▶ [Prompt] Gather all lines in the data that hold the string "serif".

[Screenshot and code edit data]
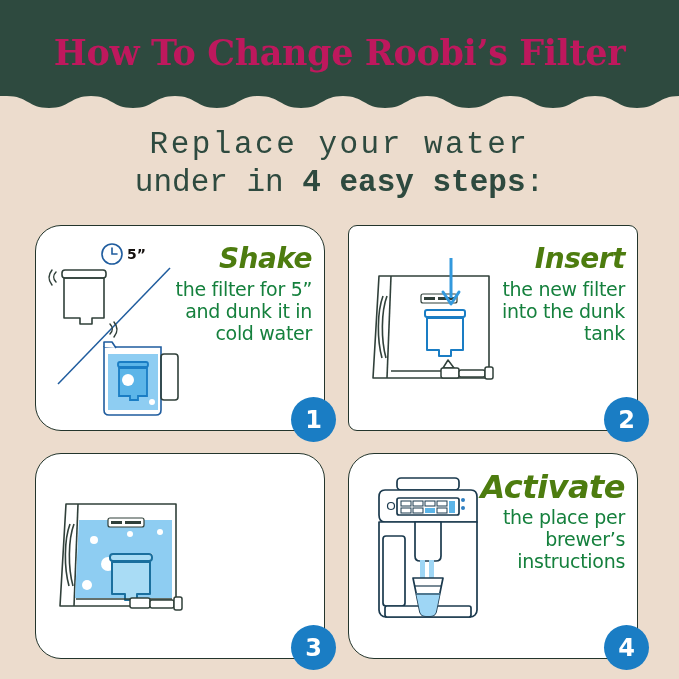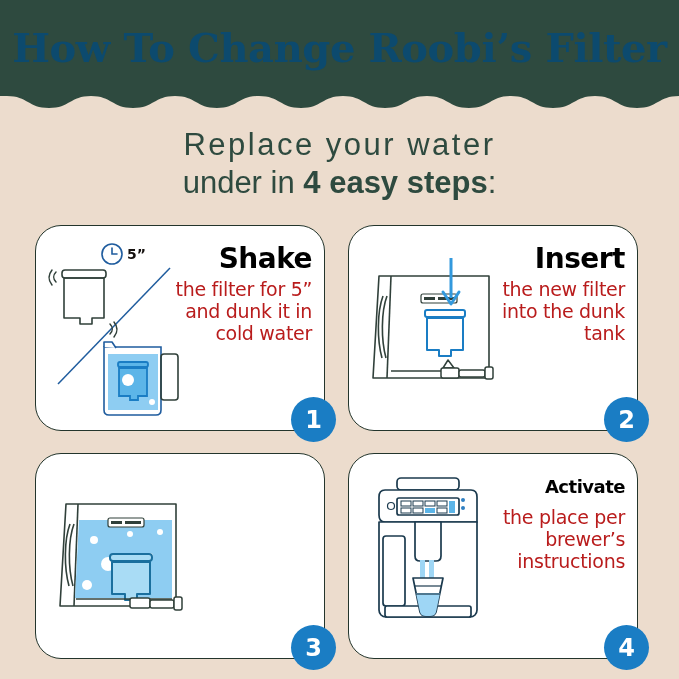--- a/index.html
+++ b/index.html
@@ -39,13 +39,13 @@
   .header-title {
     position: absolute;
     left: 0;
-    top: 24px;
+    top: 32px;
     width: 679px;
     text-align: center;
-    color: #0c4a6e;
+    color: #be185d;
     font-family: "DejaVu Serif", serif;
     font-weight: bold;
-    font-size: 40px;
+    font-size: 35px;
     letter-spacing: -0.4px;
     white-space: nowrap;
   }

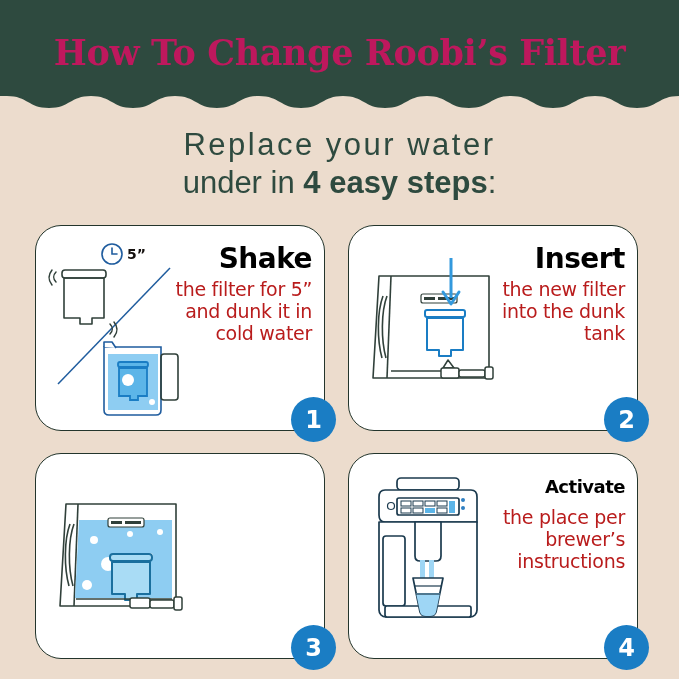--- a/index.html
+++ b/index.html
@@ -58,7 +58,7 @@
     width: 679px;
     text-align: center;
     color: #2e4a3f;
-    font-family: Liberation Sans, sans-serif;
+    font-family: Liberation Mono, monospace;
     font-size: 31px;
     line-height: 38px;
     font-weight: 400;

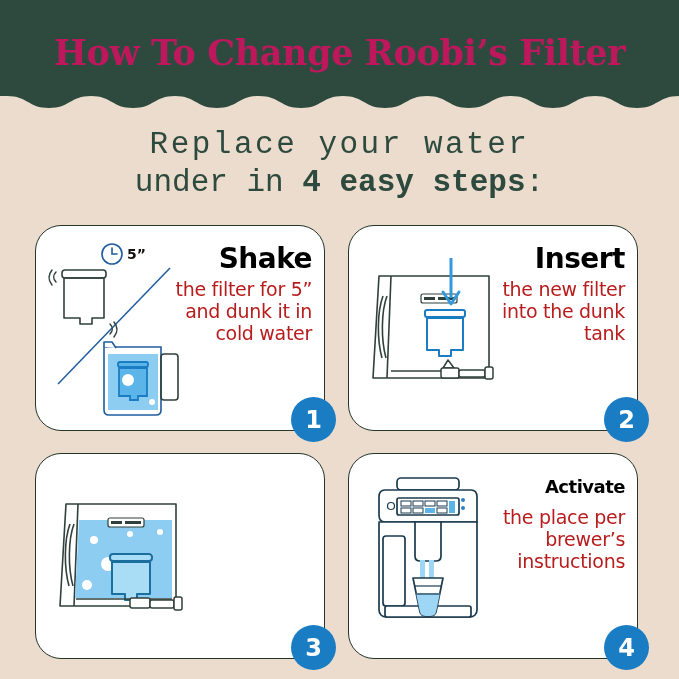--- a/index.html
+++ b/index.html
@@ -104,12 +104,13 @@
     text-align: right;
   }
   .card-heading {
-    color: #000000;
+    color: #4d7c0f;
     font-weight: bold;
     font-size: 28px;
     line-height: 30px;
     margin-bottom: 4px;
     letter-spacing: -0.5px;
+    font-style: italic;
   }
   .card-body {
     color: #b91c1c;

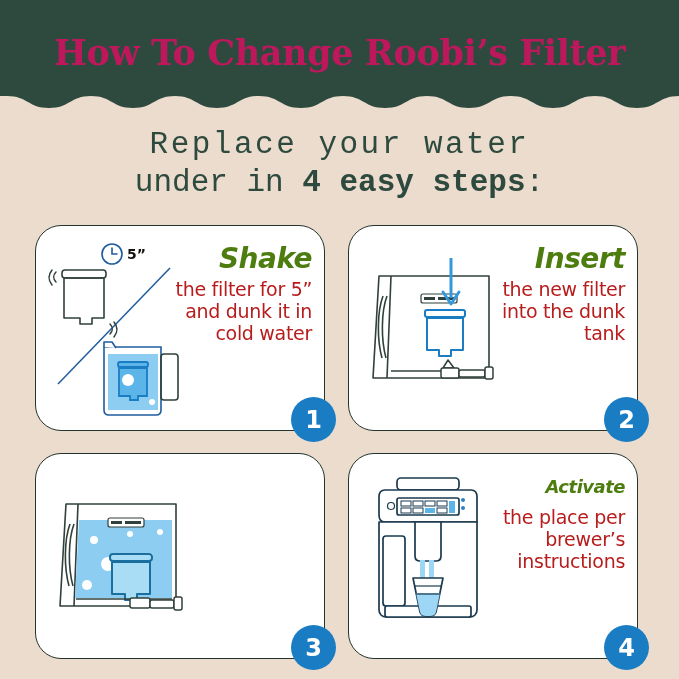--- a/index.html
+++ b/index.html
@@ -85,7 +85,7 @@
     box-sizing: border-box;
   }
   .card.c1 { left: 0;   top: 0;   }
-  .card.c2 { left: 313px; top: 0;   }
+  .card.c2 { left: 313px; top: 0; border-radius: 9px;   }
   .card.c3 { left: 0;   top: 228px; }
   .card.c4 { left: 313px; top: 228px; }
 

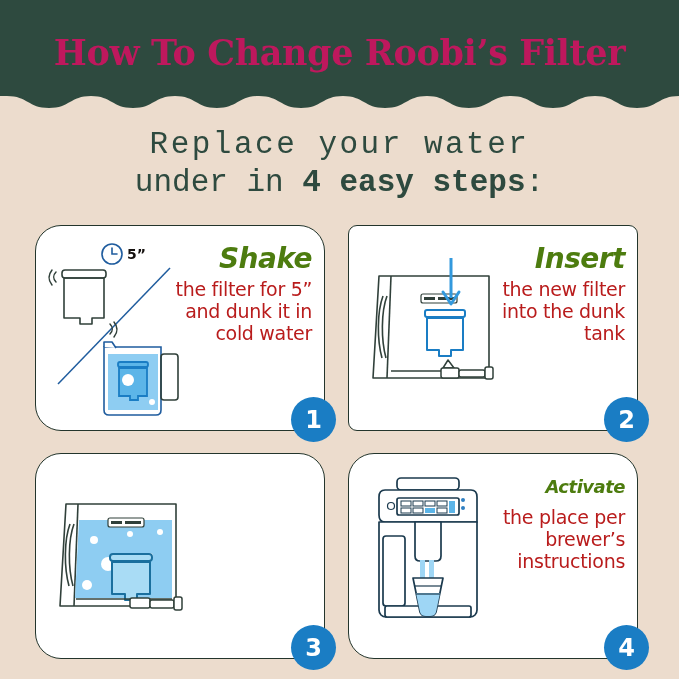--- a/index.html
+++ b/index.html
@@ -113,7 +113,7 @@
     font-style: italic;
   }
   .card-body {
-    color: #b91c1c;
+    color: #15803d;
     font-size: 19px;
     line-height: 22px;
     letter-spacing: -0.3px;

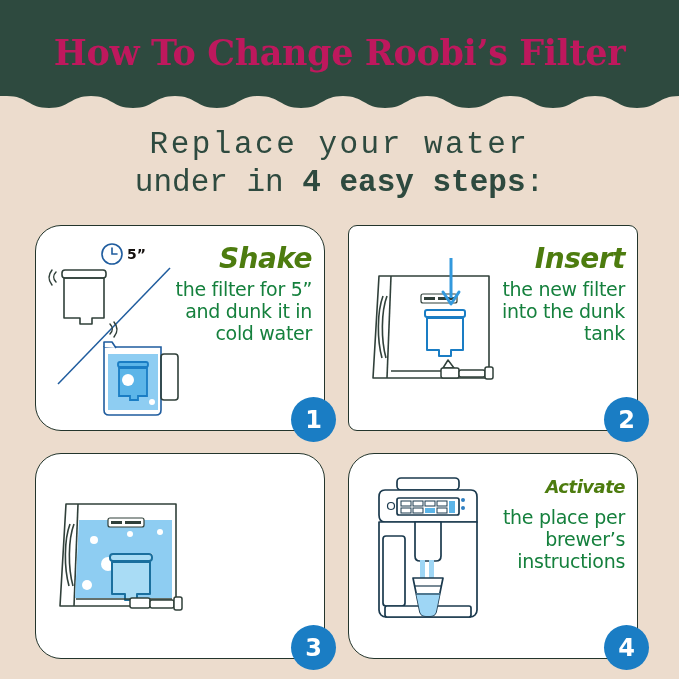--- a/index.html
+++ b/index.html
@@ -121,7 +121,7 @@
   .card.c2 .card-text { width: 146px; }
   .card.c3 .card-text { width: 150px; }
   .card.c4 .card-text { width: 152px; }
-  .card.c4 .card-heading { font-size: 18px; }
+  .card.c4 .card-heading { font-size: 32px; }
 
   .badge {
     position: absolute;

▶ [Exercise answer]
     font-family: "DejaVu Serif", serif;
-    font-family: Liberation Sans, sans-serif;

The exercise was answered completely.